I can only hope that one day my children, or at least their children, will experience the same blissful ignorance as he. But I hope that ignorance will be from genuine progress. That somehow, society will have moved so far ahead we can acknowledge the richness of our ethnicities without stratifying them. That we can create a world that isn’t gray, but is replete with color, culture, and diversity.
A world where my partner and I wouldn’t be a stereotypical couple.
A world where we’d just be a couple.
[1] Names have been changed to protect privacy
Artist Statement
“I’ve always been a writer in some form and capacity, but it’s only recently that I’ve really committed to “recreational writing”. And it’s only even more recently that I’ve felt empowered to write about my experiences as a woman of colour. Growing up in white-dominated Australia meant that, despite my parents’ best efforts, I grew up feeling more white than Asian. It’s this disparity between the internal and external that I’ve recently wanted to explore in my work. This non-fiction piece is an exploration of the way I (and greater society) have been conditioned to view whiteness as being the ultimate beauty standard. I figure it’s an issue that is uncomfortable for most―certainly it is uncomfortable for me. Writing this piece was very personal and, in many ways, extremely difficult. What I’ve found is that the times when
I’ve felt free to be vulnerable, to use my authentic voice as a woman of colour―these are the times I have produced my strongest work.
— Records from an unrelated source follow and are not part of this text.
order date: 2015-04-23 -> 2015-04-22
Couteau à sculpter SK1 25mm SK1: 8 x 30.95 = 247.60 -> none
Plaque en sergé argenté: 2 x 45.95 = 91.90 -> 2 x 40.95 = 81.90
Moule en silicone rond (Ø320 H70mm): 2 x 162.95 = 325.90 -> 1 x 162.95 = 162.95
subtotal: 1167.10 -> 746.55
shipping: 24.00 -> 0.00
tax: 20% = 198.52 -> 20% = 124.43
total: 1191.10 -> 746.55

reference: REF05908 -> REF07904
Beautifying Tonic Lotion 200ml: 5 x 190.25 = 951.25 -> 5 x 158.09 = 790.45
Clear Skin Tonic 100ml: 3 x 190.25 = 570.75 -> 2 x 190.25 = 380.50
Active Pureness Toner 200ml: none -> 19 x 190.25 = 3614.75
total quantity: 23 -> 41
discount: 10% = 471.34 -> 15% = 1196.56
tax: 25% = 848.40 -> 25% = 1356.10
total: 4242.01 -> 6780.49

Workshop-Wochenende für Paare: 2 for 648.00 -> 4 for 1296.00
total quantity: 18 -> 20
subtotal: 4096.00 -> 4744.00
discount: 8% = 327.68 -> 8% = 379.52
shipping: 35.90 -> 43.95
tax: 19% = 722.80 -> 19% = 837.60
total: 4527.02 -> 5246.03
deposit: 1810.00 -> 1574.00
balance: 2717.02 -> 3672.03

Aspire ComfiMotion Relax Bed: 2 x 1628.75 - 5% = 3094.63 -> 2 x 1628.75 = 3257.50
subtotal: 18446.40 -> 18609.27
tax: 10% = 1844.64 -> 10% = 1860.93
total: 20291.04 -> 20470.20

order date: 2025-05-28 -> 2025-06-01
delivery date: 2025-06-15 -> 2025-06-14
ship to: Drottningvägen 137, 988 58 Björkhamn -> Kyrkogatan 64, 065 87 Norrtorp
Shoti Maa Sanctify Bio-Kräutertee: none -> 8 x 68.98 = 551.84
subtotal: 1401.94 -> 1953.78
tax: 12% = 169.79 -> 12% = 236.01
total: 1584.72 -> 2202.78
I was the 2020 winner of the Perito Prize, a short-story contest centred around diversity, for an allegorical piece of speculative fiction based on my experiences of racism. Since then, I’ve been short-listed and long-listed for various prizes, and been published (or have work forthcoming) in Maudlin House, Okay Donkey Magazine, Rust + Moth, Hobart Pulp, and others. I spend my days chasing around two kids, two cats, and various other animals, and spend my nights tinkering on a novel amongst other writing projects.